The Balasinor Association of America (“BAA”) derives its name from a small village named Balasinor in the state of Gujarat, located on the west coast of India. Balasinor is about 258 square miles located in Kheda district of Gujarat. Balasinor was originally named Vadasinor or Vadsol. Until 1605 it was under the rule of Rajput dynasties and then conquered by the Moghul Emperor Akbar in the 17th century. With the collapse of the Moghul dynasty in 19th century, the Marathas conquered the area and the Gayakwad’s ruled under the British Raj. Jafarkhan Babi established the Nawab (Muslim Kingdom) of Balasinor in 1674. Due to the burden of heavy taxes imposed by the British to support the funding of the Fort Wall for protection, several people in our community left Balasinor to neighboring villages like Baria, Dahod, Jhalod, and the Mahad district of Maharashtra. After Independence a Nagar Panchayat was established and Balasinor became the main town in the Kaira district.

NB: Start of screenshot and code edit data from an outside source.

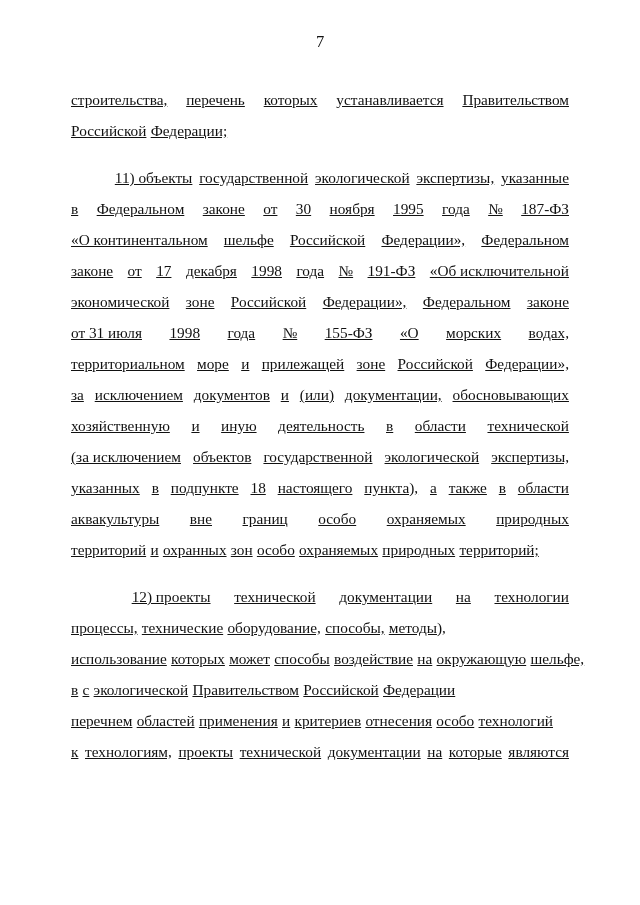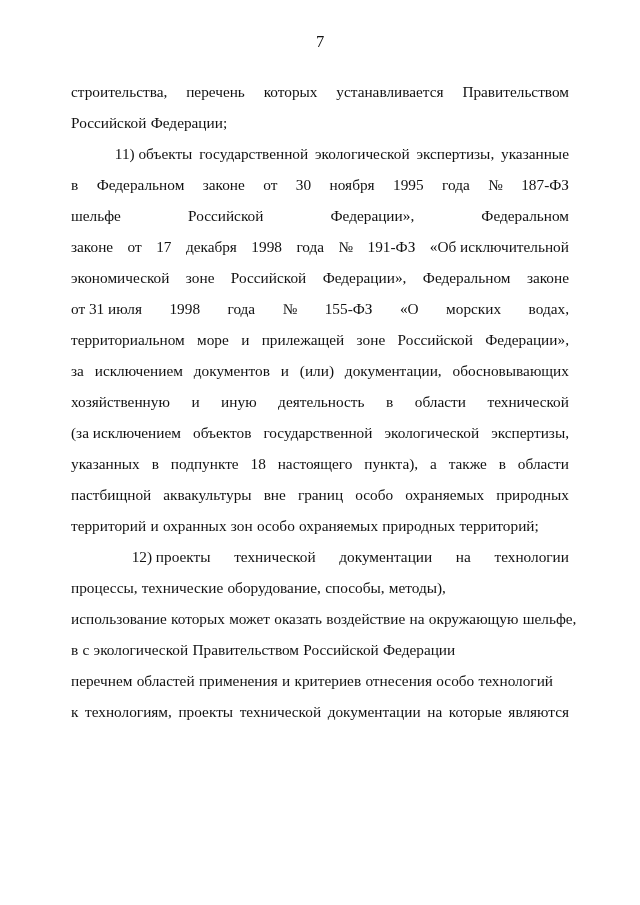--- a/index.html
+++ b/index.html
@@ -27,9 +27,10 @@
   }
   .body-text {
     position: absolute;
-    top: 76px;
+    top: 84px;
     left: 71px;
     width: 498px;
+    text-decoration: underline;
   }
   .para {
     margin: 0;

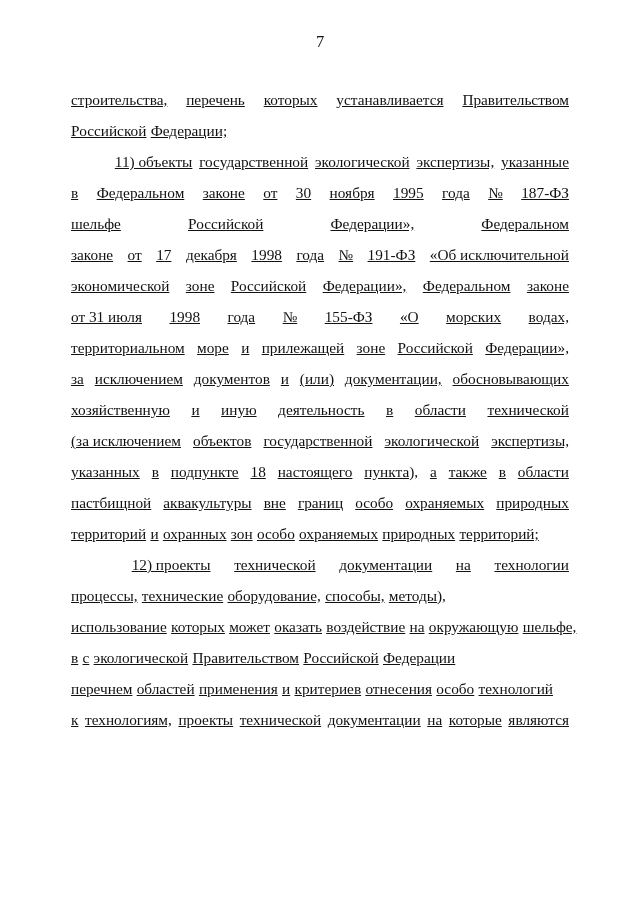--- a/index.html
+++ b/index.html
@@ -36,7 +36,7 @@
     margin: 0;
   }
   .para + .para {
-    margin-top: 0;
+    margin-top: 16px;
   }
   
   .line {

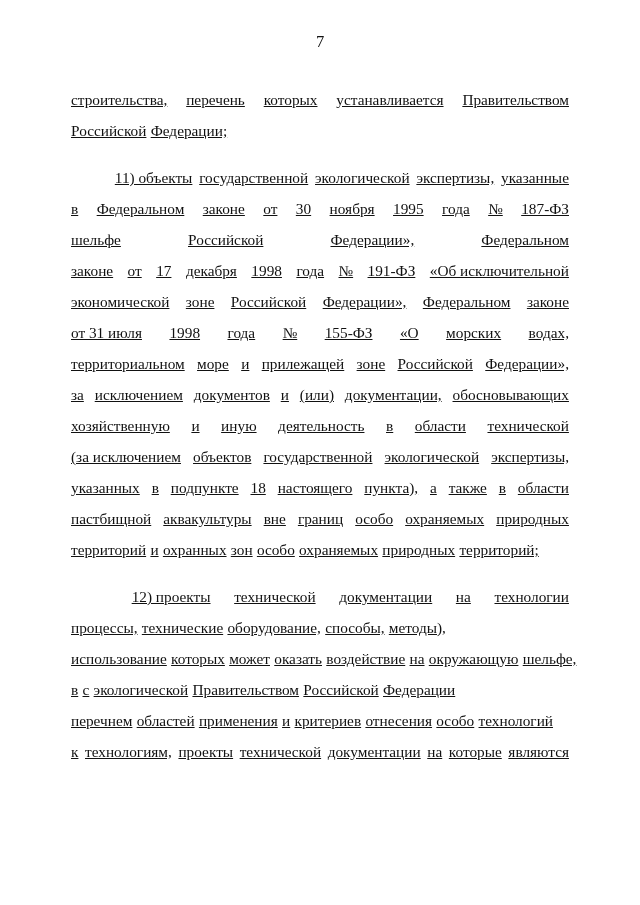--- a/index.html
+++ b/index.html
@@ -119,6 +119,7 @@
           <span class="w">187-ФЗ</span>
         </div>
         <div class="line">
+          <span class="w">«О континентальном</span>
           <span class="w">шельфе</span>
           <span class="w">Российской</span>
           <span class="w">Федерации»,</span>

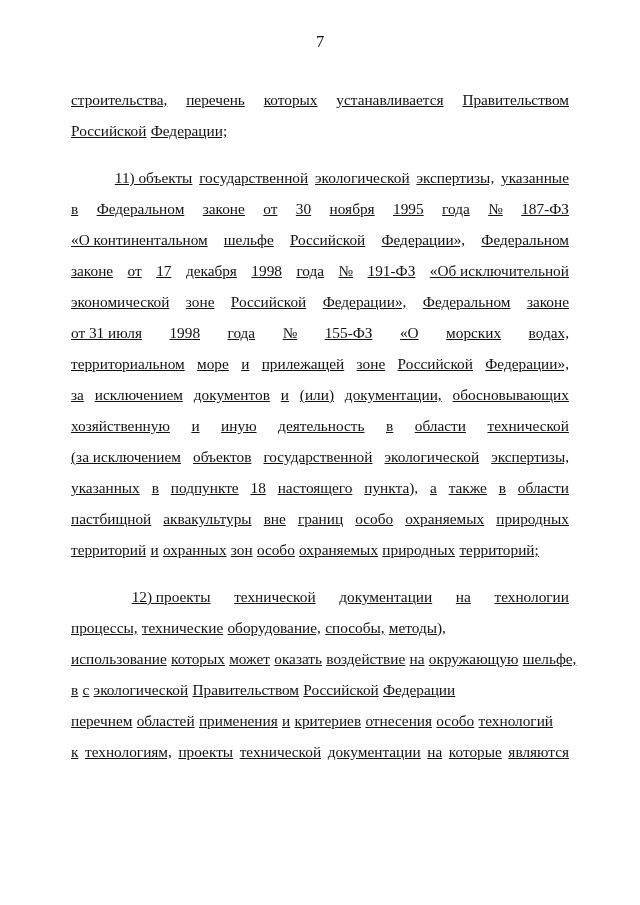--- a/index.html
+++ b/index.html
@@ -201,7 +201,6 @@
           <span class="w">области</span>
         </div>
         <div class="line">
-          <span class="w">пастбищной</span>
           <span class="w">аквакультуры</span>
           <span class="w">вне</span>
           <span class="w">границ</span>

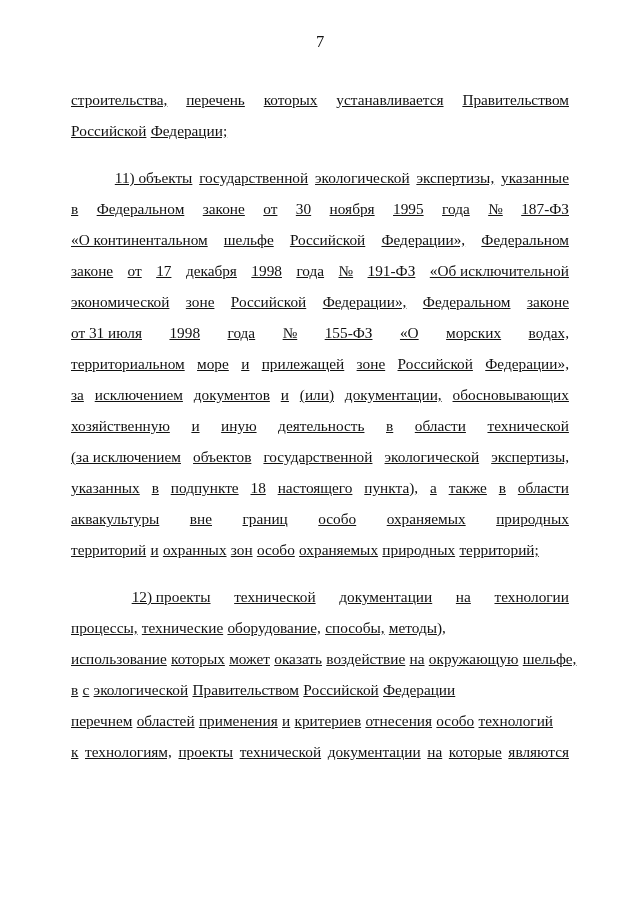--- a/index.html
+++ b/index.html
@@ -239,7 +239,7 @@
           <span class="w">использование</span>
           <span class="w">которых</span>
           <span class="w">может</span>
-          <span class="w">оказать</span>
+          <span class="w">способы</span>
           <span class="w">воздействие</span>
           <span class="w">на</span>
           <span class="w">окружающую</span>

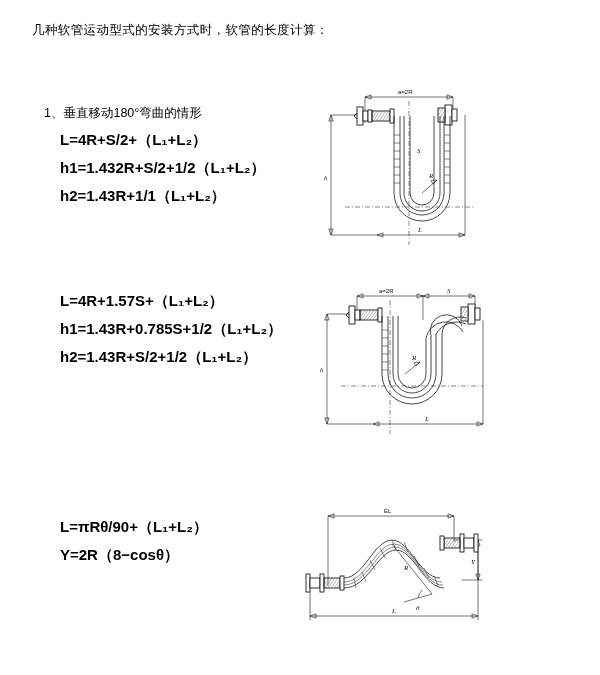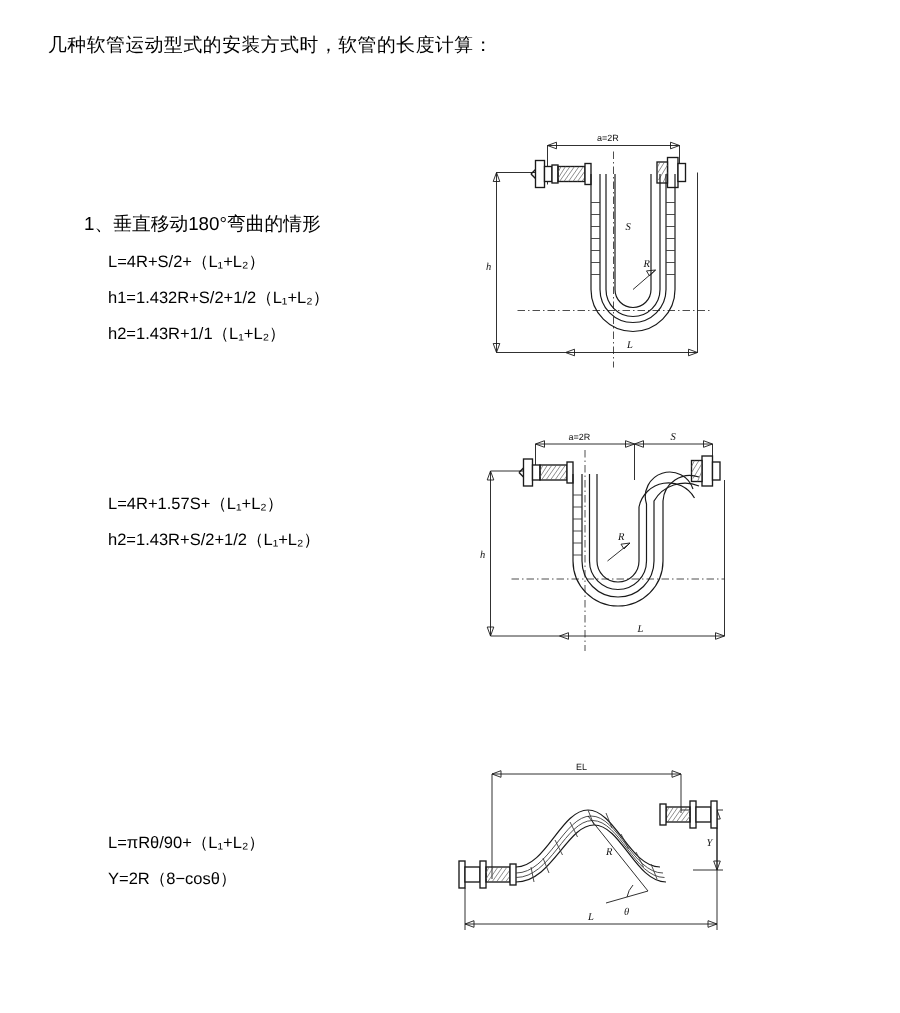--- a/index.html
+++ b/index.html
@@ -39,10 +39,9 @@
 
   .text-col {
     position: absolute;
-    left: 56px;
+    left: 44px;
     top: 0;
     width: 260px;
-    margin-top: 36px;
   }
   .sec-title {
     font-size: 12.5px;

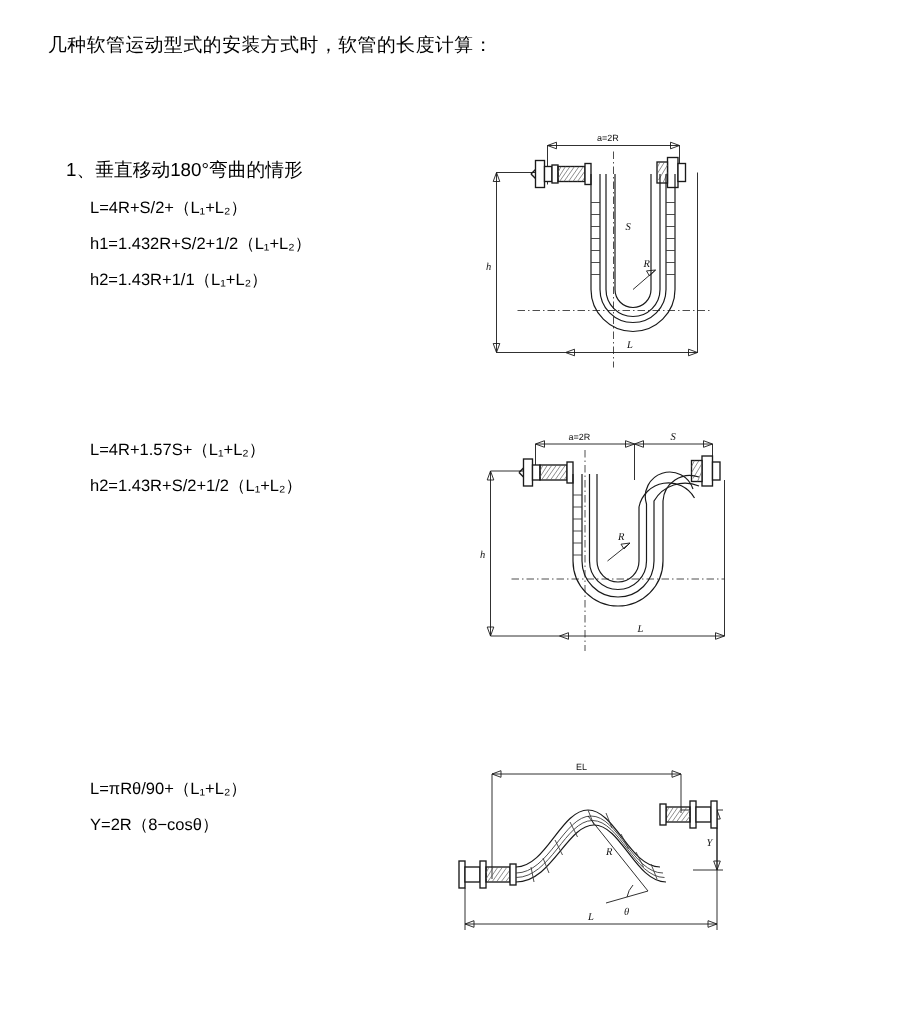--- a/index.html
+++ b/index.html
@@ -49,9 +49,10 @@
     white-space: nowrap;
   }
   .formula {
-    font-size: 11px;
+    font-size: 15px;
     margin: 0 0 9px 16px;
     white-space: nowrap;
+    font-weight: bold;
   }
   .fig {
     position: absolute;

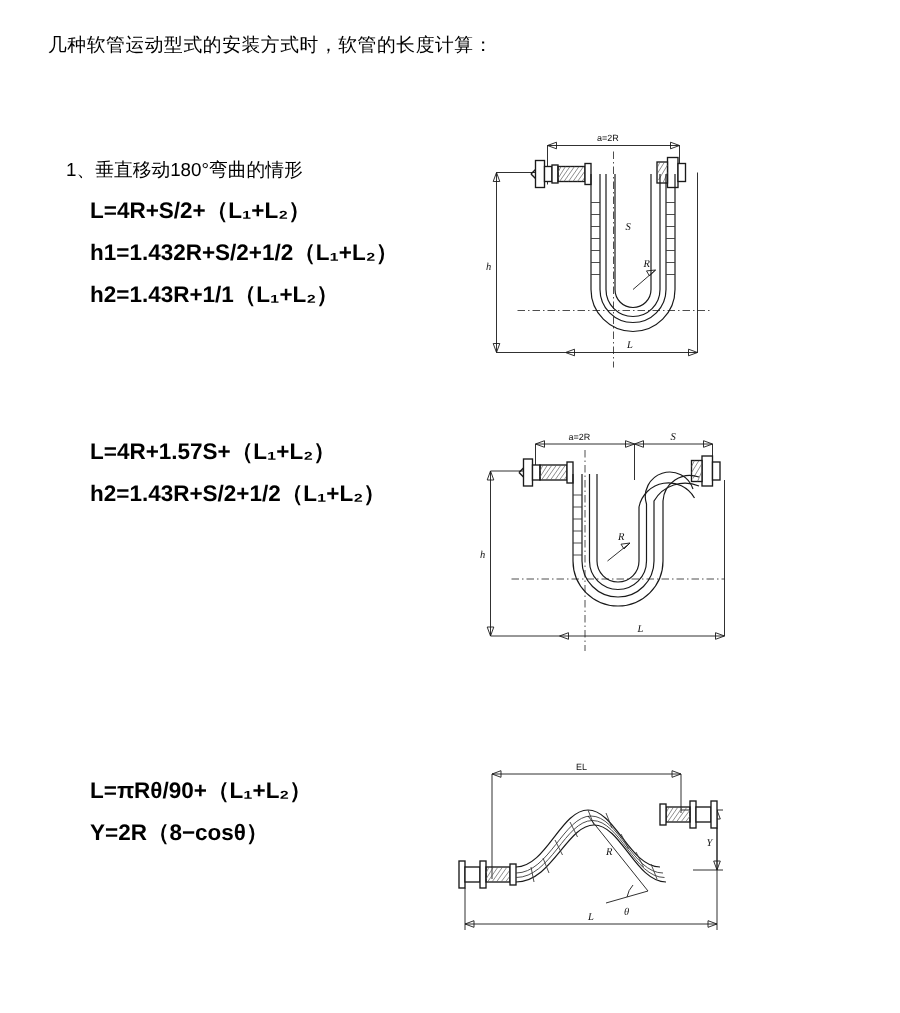--- a/index.html
+++ b/index.html
@@ -177,6 +177,7 @@
   <div class="section sec2">
     <div class="text-col">
       <p class="formula">L=4R+1.57S+（L₁+L₂）</p>
+      <p class="formula">h1=1.43R+0.785S+1/2（L₁+L₂）</p>
       <p class="formula">h2=1.43R+S/2+1/2（L₁+L₂）</p>
     </div>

The first Balasinorian migrated to the United States in the 1950s and paved the way for hundreds of their fellow Balasinorians to join suit over the following decades. The idea of forming BAA came about during the early 1970s, when some of the early immigrants worried that their fellow Balasinorians who migrated to the US would become widely dispersed, and future generations would lose touch with their roots. They decided to provide a venue for all fellow Balasinorians to meet and stay in touch with each other while also encouraging future generations to do the same by involving them in community events and providing opportunities to excel in various fields starting with basic college education and networking opportunities. Today, there are approximately 3,000 Balasinorians residing in the United States, excelling in the fields of engineering, medicine, business, accounting, legal and numerous other professions including philanthropy. The vast majority of Balasinorians came to the US with no more than $20 (the maximum the Government of India allowed individuals to travel with), and aspirations to achieve the American Dream. Many borrowed money for the airfare and others came by boat because they could not afford to fly. After putting in hard work, both in education and their respective professions, they have prospered economically and socially, but one thing they have not forgotten is their humble beginnings as well as the sacrifices and hardships of the first immigrants who inspired the later generations to come to the US.
In order to bring the community together and keep future generations tied to their roots, BAA holds annual events such as summer picnics and Diwali (major Indian holiday) dinners, during which time members get a chance to socialize and network with fellow Balasinorians, often reminiscing and sharing their stories of hardships and success as an inspiration to the newer generation. At many BAA events children are encouraged to participate in various cultural activities including traditional folk dancing and singing. One of the highlights of the Diwali event is the awarding of scholarships to high school seniors who excelled on their SATs. During the summer picnic, BAA members elect the Association’s President and the Executive Committee who are formally introduced at the Diwali Dinner.
In addition to the annual get-togethers, periodically (usually every five years) BAA publishes a contact directory including names, addresses and telephone numbers of all Balasinorians residing in the US, providing a further opportunity for members to stay in touch with fellow Balasinorians. All events, along with production and distribution of the directory, are paid for by annual membership dues, admission charges and advertisements in the directory.
Almost six decades following the arrival of the first immigrant from Balasinor onto American soil, Balasinorians remain closely tied to their roots and culture thanks to the efforts of BAA.